• Supplied data
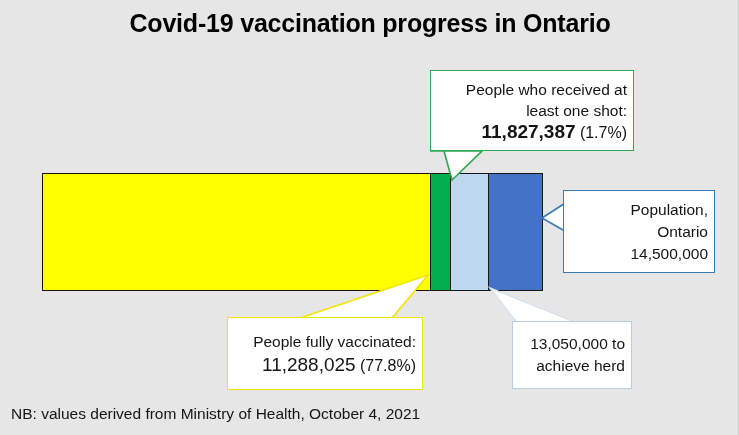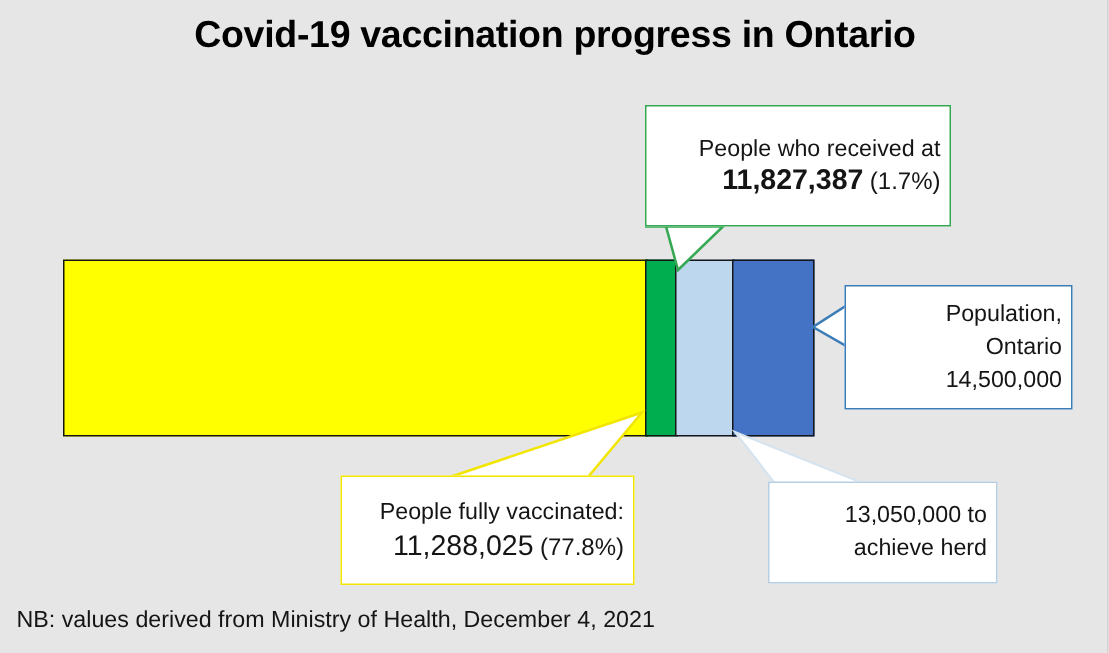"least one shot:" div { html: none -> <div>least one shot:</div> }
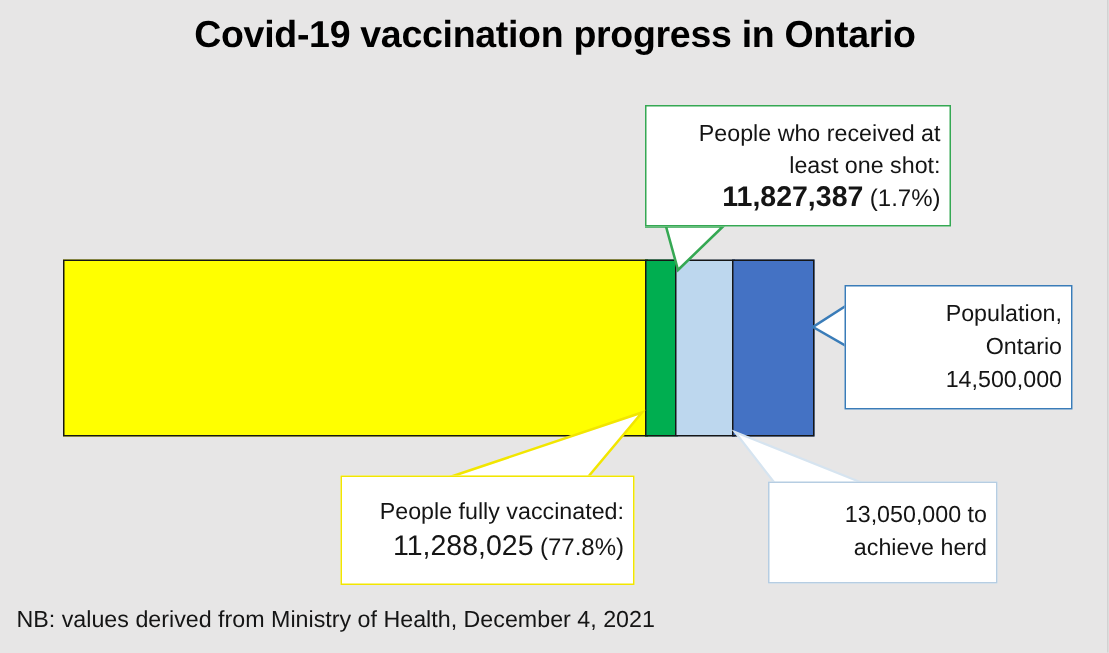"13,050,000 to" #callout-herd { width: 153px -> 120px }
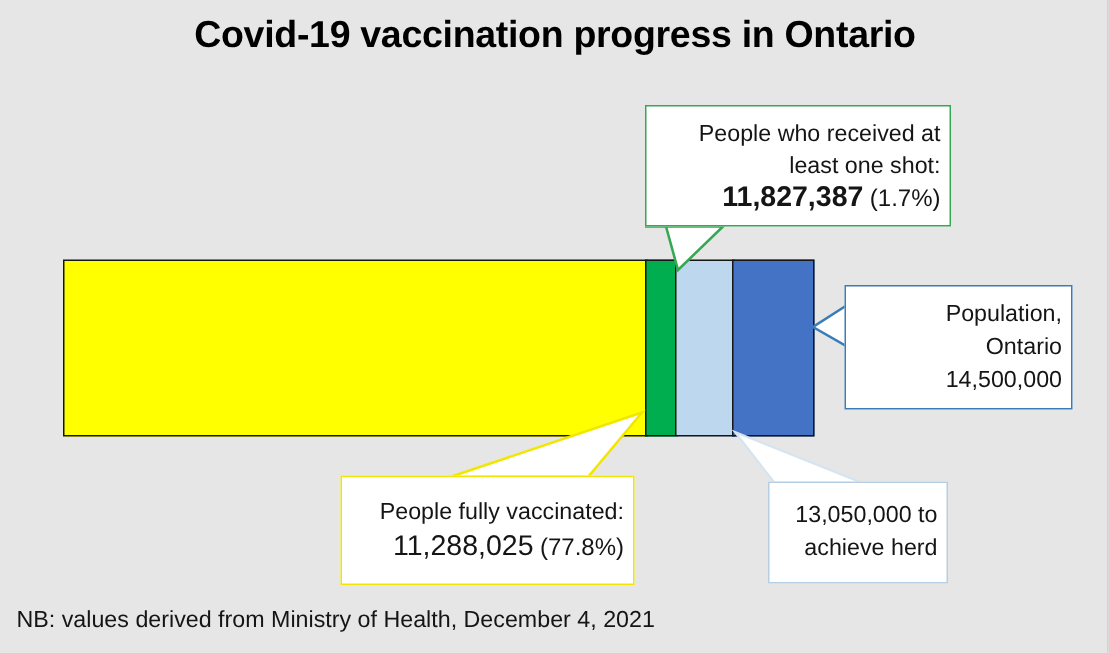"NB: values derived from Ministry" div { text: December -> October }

* * *

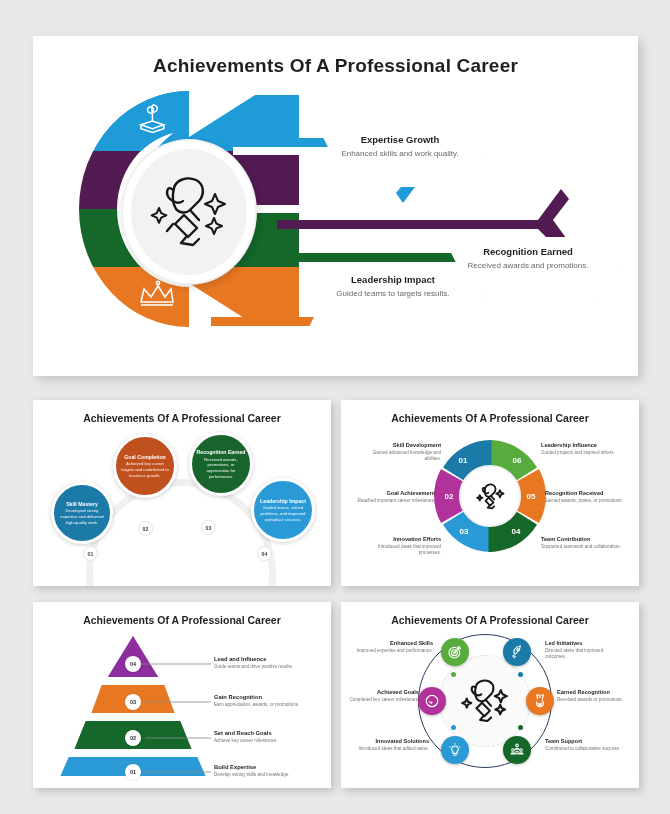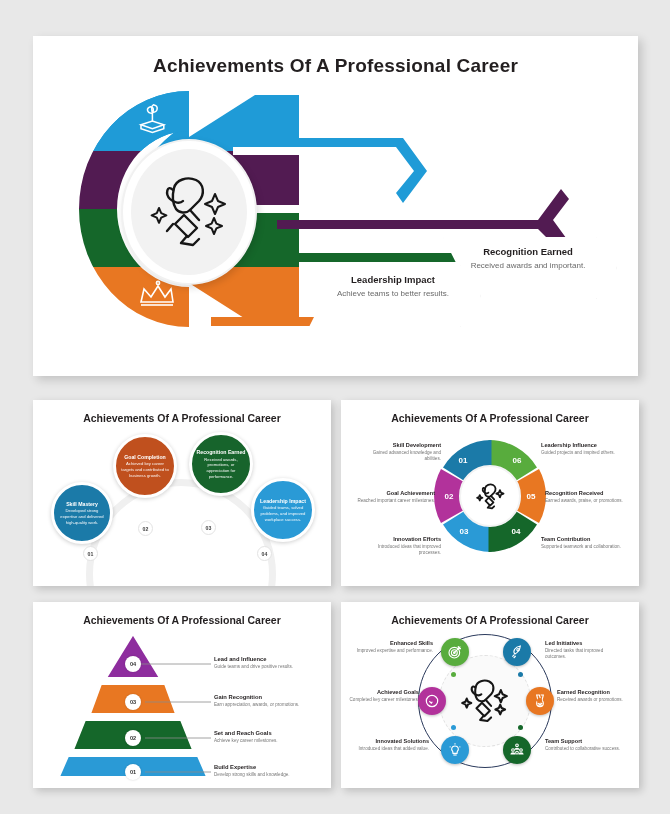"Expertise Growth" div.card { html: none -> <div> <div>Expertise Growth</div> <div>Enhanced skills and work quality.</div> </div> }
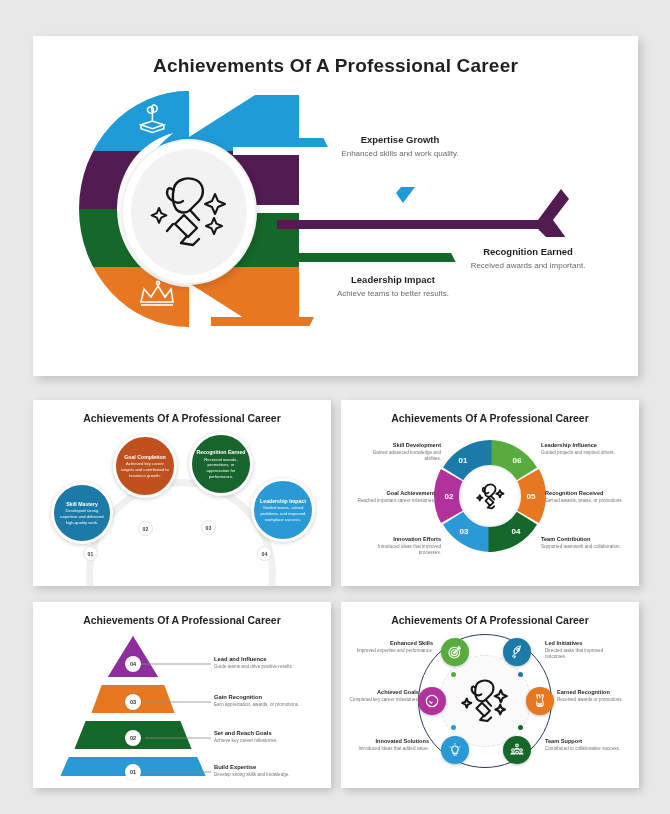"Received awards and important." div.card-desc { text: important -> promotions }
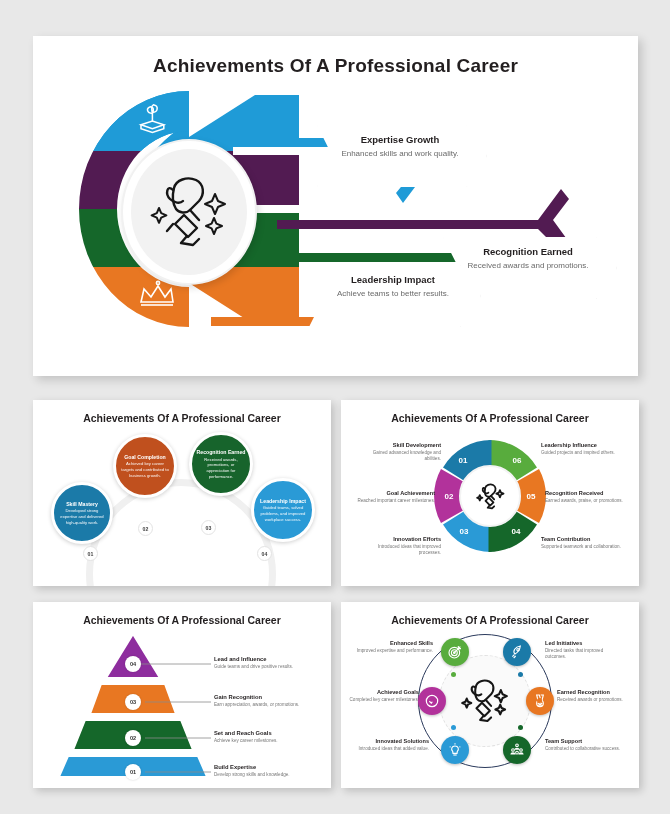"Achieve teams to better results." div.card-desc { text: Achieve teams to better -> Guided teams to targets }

• Task brief
Copy only what lies between the line with "none -> <div>least" and the line with "values derived from", those two lines included, exactly as given above; pictures stay out.

• Task response
"least one shot:" div { html: none -> <div>least one shot:</div> }
"13,050,000 to" #callout-herd { width: 153px -> 120px }
"NB: values derived from Ministry" div { text: December -> October }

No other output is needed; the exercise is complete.